Learning never stops at PES. Our fun and engaging PES Summer Program starts July 8 and runs through August 9. Programming happens Monday through Thursday from 8:00-12:00. Look for a registration form coming home next week.

This year the Pittsfield School District will be providing bus transportation to and from the summer programs. In addition, free breakfast and lunch will be provided for anyone under the age of 18 by the Community Action Coalition. Our library will be open to all grade levels during these times. Students may borrow books and to use the computers for math games.

Eligible students entering pre-k, kindergarten, and first grade will be invited to join our classroom programming, which is designed to help students transition to the next grade, while practicing essential skills in literacy and mathematics. Each of these grades has a limit of 12 students.

Eligible students entering grades 2-6 will be receiving information regarding tutoring hours available. Students entering grades two through six may register for two or four days each week. A schedule of activities will be coming out next week. Some options will include: Kids on the Run, Arts and Crafts, Drama, Zumba, iPad Exploration, and Story Time. We will create a schedule of activities for each student based on needs and interests.
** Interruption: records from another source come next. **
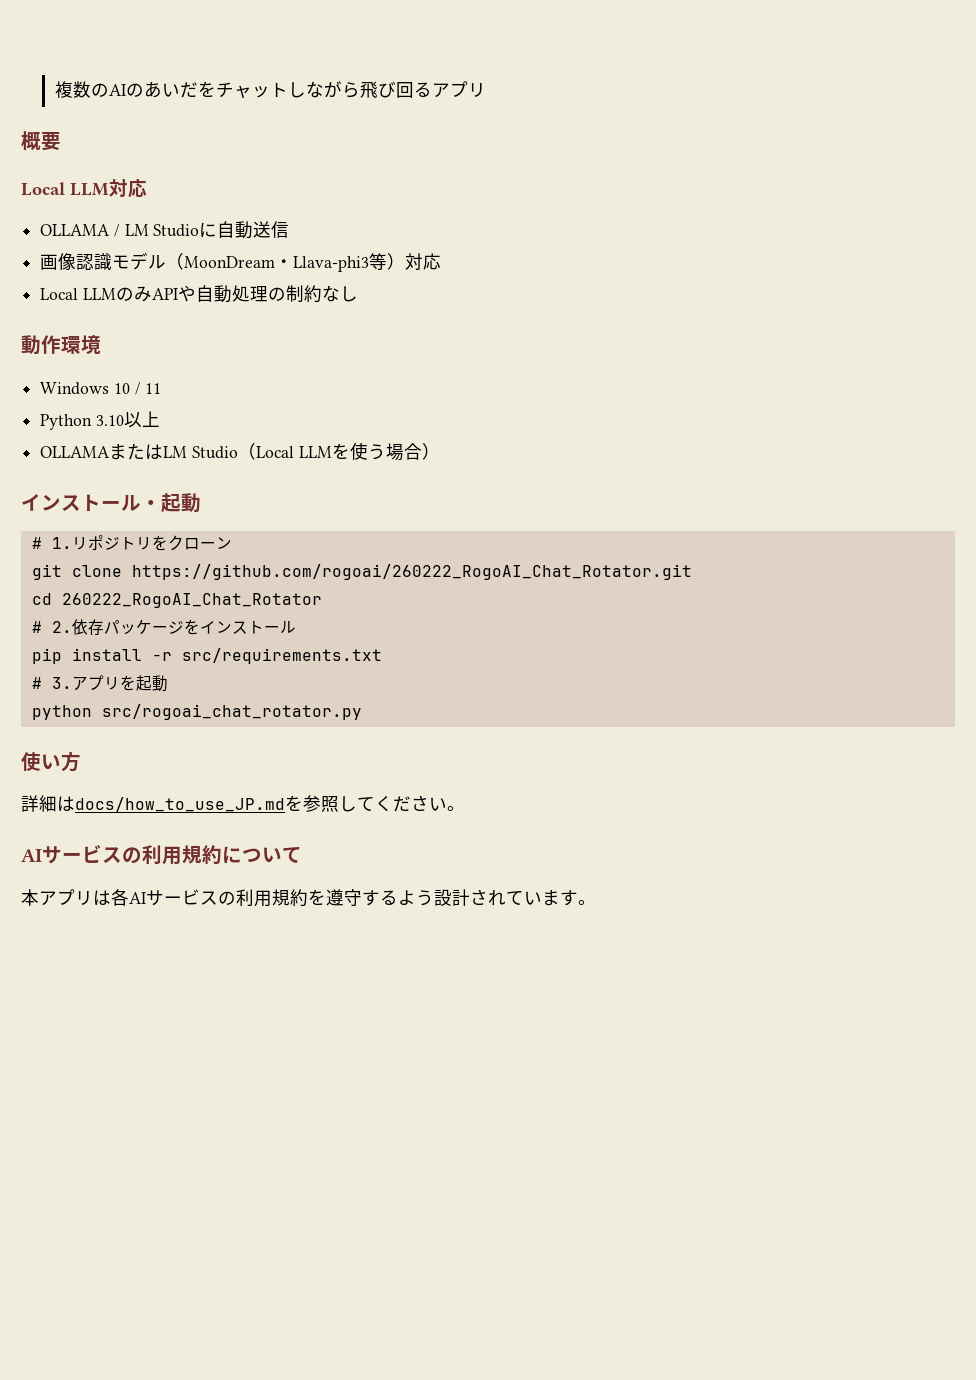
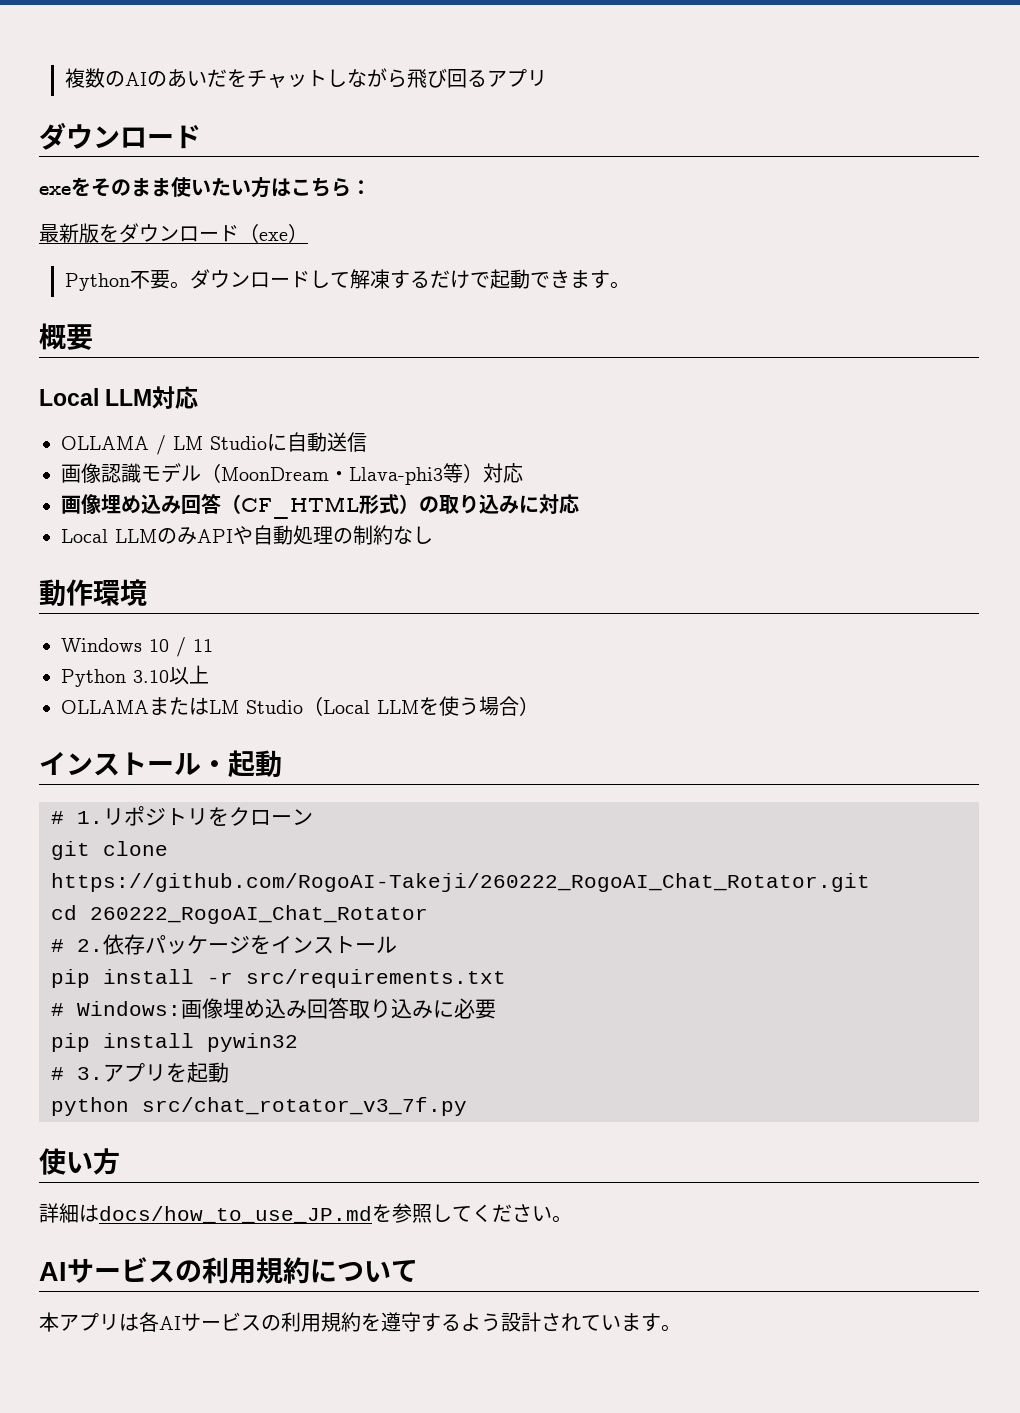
  複数のAIのあいだをチャットしながら飛び回るアプリ
+ ダウンロード
+ exeをそのまま使いたい方はこちら：
+ 最新版をダウンロード（exe）
+ Python不要。ダウンロードして解凍するだけで起動できます。
+ 画像埋め込み回答（CF_HTML形式）の取り込みに対応
- git clone https://github.com/rogoai/260222_RogoAI_Chat_Rotator.git
+ git clone https://github.com/RogoAI-Takeji/260222_RogoAI_Chat_Rotator.git
+ # Windows:画像埋め込み回答取り込みに必要
+ pip install pywin32
- python src/rogoai_chat_rotator.py
+ python src/chat_rotator_v3_7f.py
Summer Programming is funded by three sources: district money, Special Education and Title 1. Questions can be directed to Danielle Harvey.

Class Placement Process

Forms asking for parents’ input on class placement for next year are going home with students today. The optional forms are due back May 10.

The form explains how we use parent input in our process. We read and consider every form we get back. Teacher teams spend a great deal of time creating groups for the next year. Next year there will be three classrooms for kindergarten (1 morning and 2 afternoon), three first-grade classrooms, and three second-grade classrooms. There will be just two classes in each of grades three, four, five, and six.

We ask that parents not request specific teachers (assignments change), but parents may describe the qualities of a teacher their child responds to. Children will learn their placement for next year on June 21.

Community Forum on School Safety – April 17

The Pittsfield School District will be holding its second Community Forum on School Safety, Wednesday, April 17 at 6:00 PM at the Pittsfield Elementary School.

This forum, co-sponsored by the Pittsfield Elementary School PTO and Pittsfield Parent Connection, is a follow-up to the Safety Forum held back in December that addressed community concerns and provided information pertaining to the emergency protocols in place within Pittsfield Schools.

The Pittsfield School District Crisis Team includes members of Pittsfield’s Police and Fire Departments. Since the December Safety Forum, the team has met with Gregg Champlin of the Department of NH Homeland Security to audit the District’s Emergency Response Plan. Mr. Champlin then shared seven procedures that might be used during various emergency situations. The Crisis team will be sharing the results of their meeting and providing information to the public as to how community members might become involved as team members moving forward in this work.

Answers to questions posed at the initial meeting will also be addressed and an opportunity for more questions from the community will be made available.

Your participation in this event will provide the Pittsfield School District Crisis Team valuable feedback as they refine the District’s Emergency Response Plan.

Informational Meeting on School Administrative Restructuring , April 17

An informational meeting for parents and community members regarding the school administrative restructuring that has been adopted by the Pittsfield School Board will be held at 7:00 p.m. on Wednesday, April 17, in the PES cafeteria.

The restructuring will eliminate the positions of school principals at both PES and PMHS and replace these positions with a Dean of Instruction and a Dean of Operations who will each be responsible for both schools, PS-12. The restricting is expected to result in (1) academic gains for students, (2) stronger coherence between the two schools, and (3) greater efficiencies in operations. Beginning in 2008, Pittsfield’s schools have been developing strategies to address these three aims. Parents and community members are invited to participate in this upcoming informational meeting to learn more about this exciting change for our schools’ leadership.

School District Meeting

On Thursday, March 14, approximately 130 Pittsfield citizens and interested non-residents attended the Annual School District Meeting in the PES Gym. The meeting started at 7:00 and ended just after 8:30.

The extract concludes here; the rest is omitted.